64. [Sanskrit available]
Being possest of the knowledge of God as pure vacuum, the living liberated person is assimilated to the likeness of vacuity itself; and is freed from the duality of thinking himself otherwise than the divine spirit. (The sense of self personality, is lost in the knowledge of the universality of the divine soul).

65. [Sanskrit available]
He is conscious of the fallacy of phenomenal appearances, which he knows to be no more than as the variegated rainbow reflected in empty air (by the ineffable light of the glory of God).

66. [Sanskrit available]
As the various colours are seen to shine in the rainbow, in the field of empty air; so these myriads of brilliant worldly bodies, are but vacuous particles appearing in infinite space. (The great worlds are as minute atoms in the sight of great God).

67. [Sanskrit available]
This world is an unreality, appearing as a reality in view; it is unborn and increate, and yet it is irresistibly conspicuous to our sight, like the appearance of the sky in the empty firmament.

68. [Sanskrit available]
It is without its beginning or end, and yet appearing to have both of these; it is a mere void, and seeming as a real substantiality; it is increate, and yet thought to be a created something; it is indestructible, though thought to be subject to destruction.

69. [Sanskrit available]
Its creation and destruction are phenomena occurring in the vacuous essence of God, as the structure of a wooden post and statue, takes place in the substance of the wood. (Here the Divine essence is considered as the material cause of the world, and the one being void the other is considered equally void also).

70. [Sanskrit available]
The mind being freed from its imagination, and drowned in deep meditation (samadhi), as in the state of a sleepless sleeper; it comes to the sight of an even intellectual vacuity, engrossing the sights of all the worlds, as if absorbed in it.

71. [Sanskrit available]
As a man passing from one place to another, is unmindful of the intermediate scenes; so the attention being directed solely to the sight of the intellectual void, the thought of all the world and other existences is wholly lost in the same. (Such sight of the single point in view is called the sakha chandra darsana.

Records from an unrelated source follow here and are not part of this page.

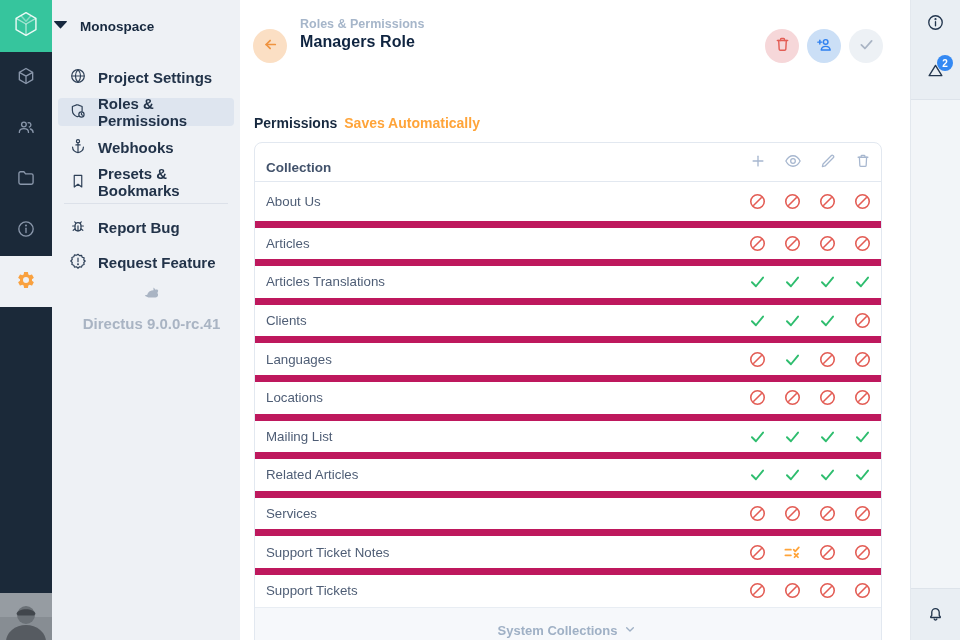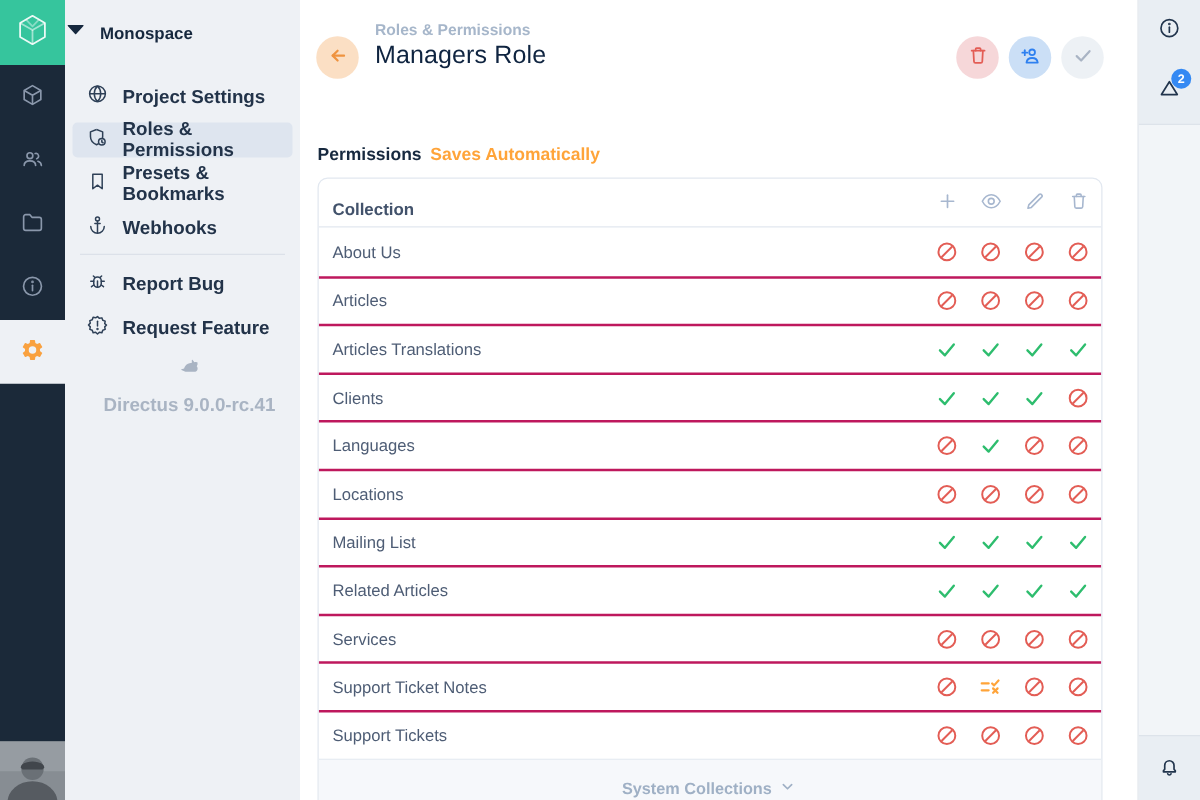"Managers Role" .page-title { font-size: 20px -> 16px; font-weight: 400 -> 700 }
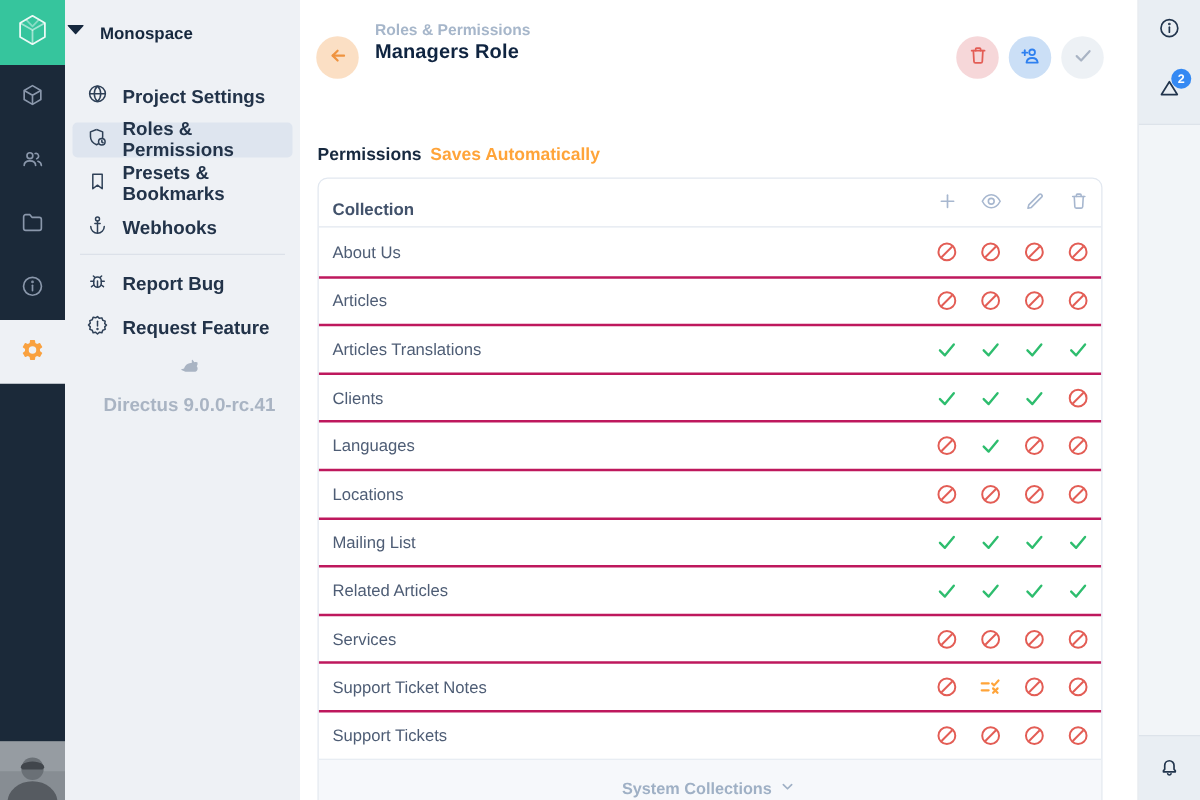"Presets & Bookmarks" div.nav-item { order: before "Webhooks" -> after "Webhooks" }
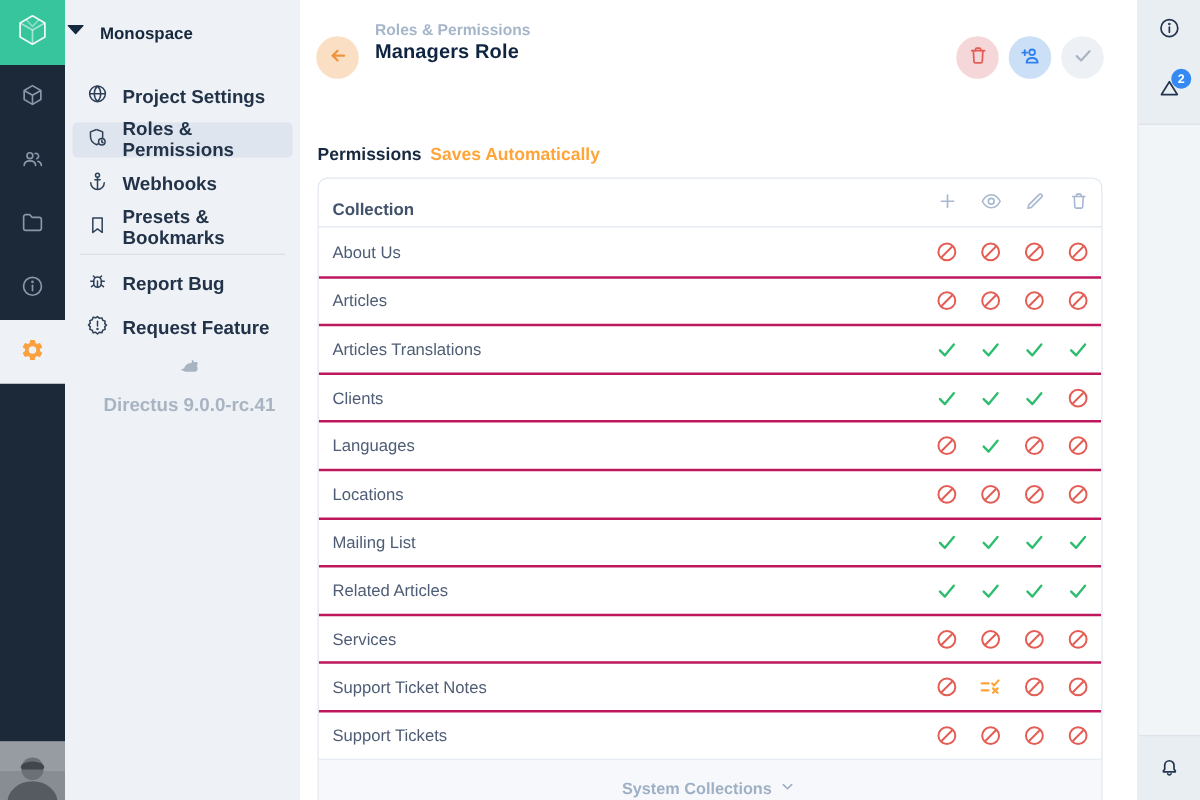"Articles" .t-row { border-top: 2px solid #be185d -> 7px solid #be185d }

Nyaya).

72. [Sanskrit available]
In this state of intense meditation, the thought of a duality is lost in that of the unity; and this idea of oneness disappears in that of a vast void, which terminates to a state of conscious bliss (which is the summum bonum of yoga philosophy).

73. [Sanskrit available]
In this state of insouciance, the duality of the world is lost in the nullity of vacuity; the knowledge of self personality is dwindled to spirituality, and all futurity presents itself clearly to the view of the clairvoyance of the enrapt yogi. (This forms the purnata or perfectibility of yoga practice).

74. [Sanskrit available]
The perfect yogi remains with his mind, as clear as the vacuous sky, enveloping the phenomenals in its ample sphere; he sits silent and as still and cold as a stone; he views the world in himself, and remains quiet in rapturous amazement at the view.